The Senior Director of Quality Assurance is responsible for the strategy, implementation and leadership of the Quality organization and is accountable for the continuous development, execution and administration of a comprehensive GxP Quality System meeting all compliance requirements pertaining to Good Laboratory Practices (GLP), Good Clinical Practices (GCP) and Good Manufacturing Practices (GMP), ICH and EMA regulations.
- Develop and implement processes, procedures, and systems to perform critical activities in an efficient and effective manner to assure compliance with applicable regulations and company standards.
- Quality management of CMOs, CROs, contract test laboratories and other vendor services to ensure compliance with manufacturing and testing of company products.
- Establish and maintain phase appropriate GMP compliance for product manufacturing, testing, and stability; ensure appropriate review and assessment of production records, in-process and release testing methods, specifications, validations, reference materials and test results.
- Review and edit Quality Agreements, contracts, supply agreements, etc., provide quality input to project/program plans, master service agreements and statements of work.

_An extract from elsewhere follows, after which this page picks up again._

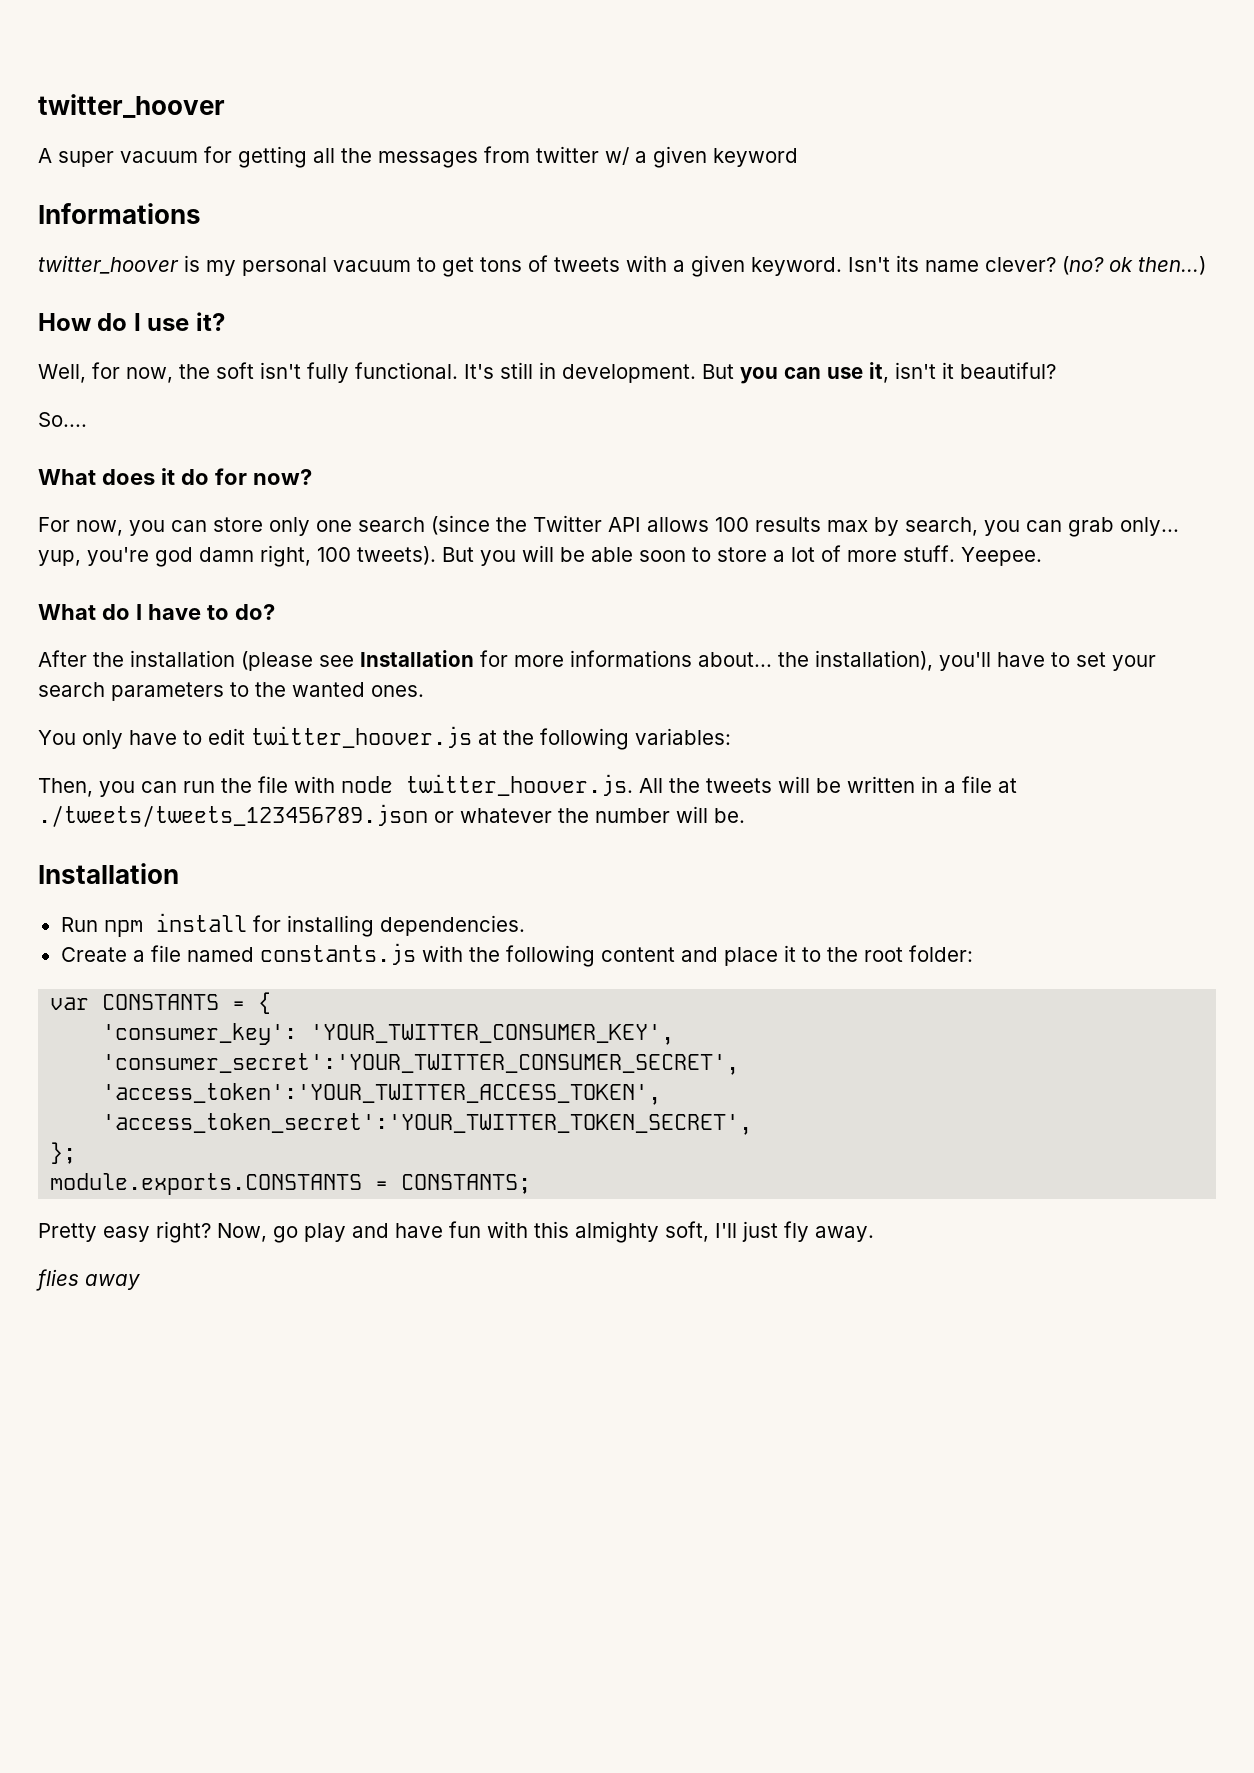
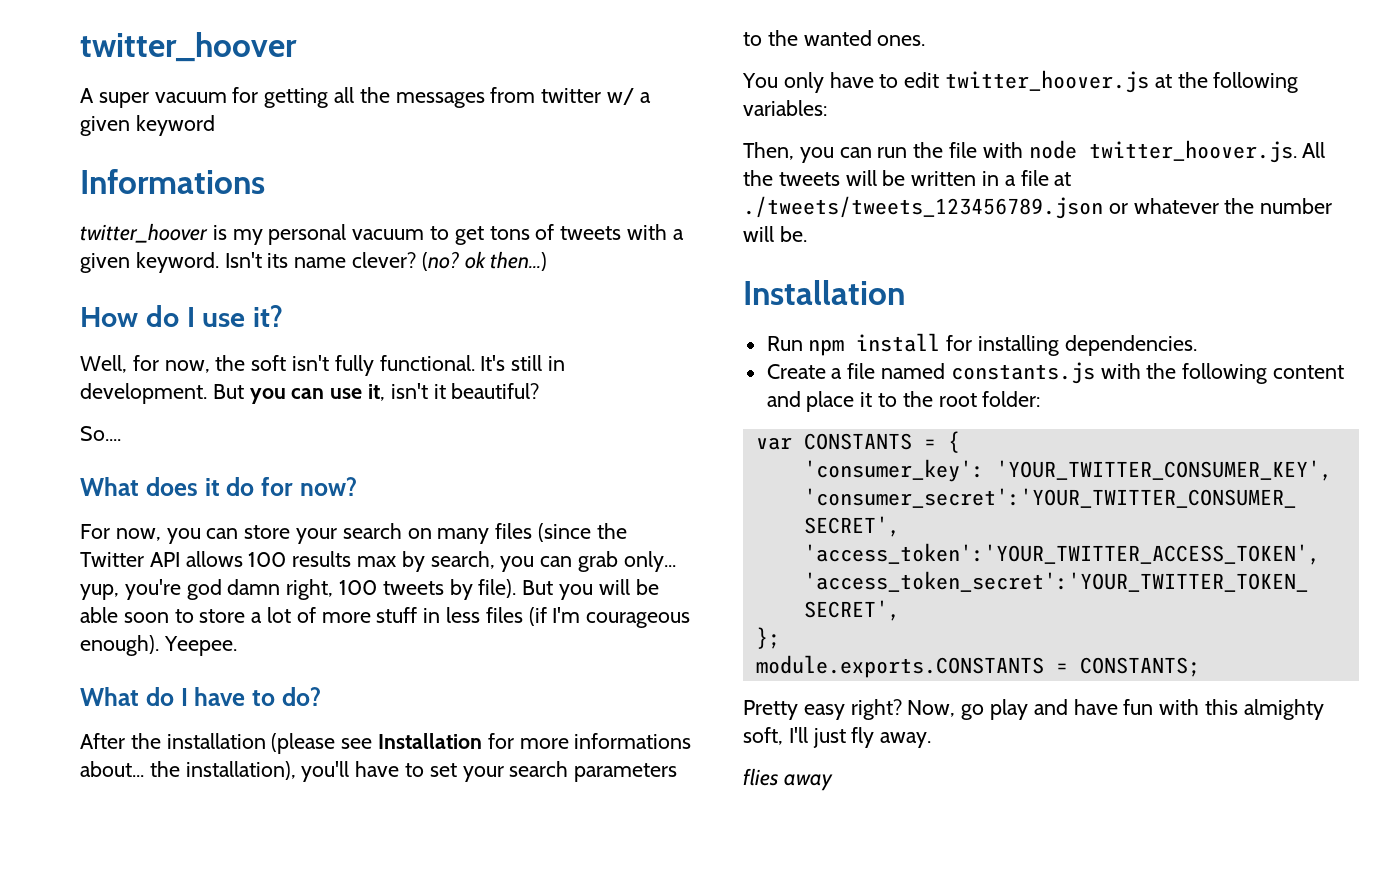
[269,517,425,536] only one search -> [296,523,533,544] your search on many files
[357,546,436,565] tweets). -> [382,579,517,600] tweets by file).
[903,545,955,562] stuff. -> [376,607,691,628] [80,635,159,656] stuff in less files (if I'm courageous enough).

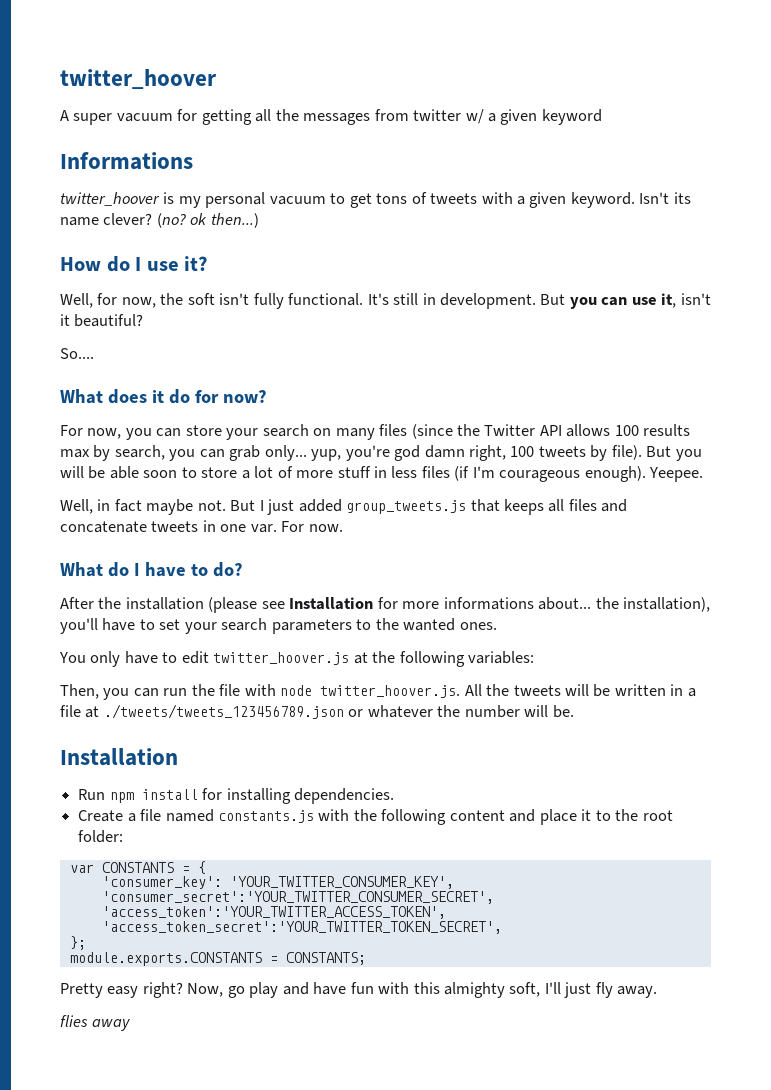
(237, 646) none -> [60,499,628,515] [60,520,343,533] // Well, in fact maybe not. But I just added group_tweets.js that keeps all files and concatenate tweets in one var. For now.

- Provide operational leadership and expertise in the development, implementation, and training of cGMP compliant quality systems, such as document control, change control, investigations, deviations, CAPA, and product/customer complaints.
The ideal candidate will have the following skill set:
- Experience managing CMO/CRO relationships and projects
- Demonstrated knowledge of US and EU cGMPs
- Extensive experience in the biotechnology or biopharmaceutical manufacturing industry with prior experience in QA focused on gene therapy (AAV or LVV preferred)
- Excellent written and verbal communication skills, analytic and problem-solving
- BA/BS/University degree in Life/Health Sciences required( advanced degree preferred).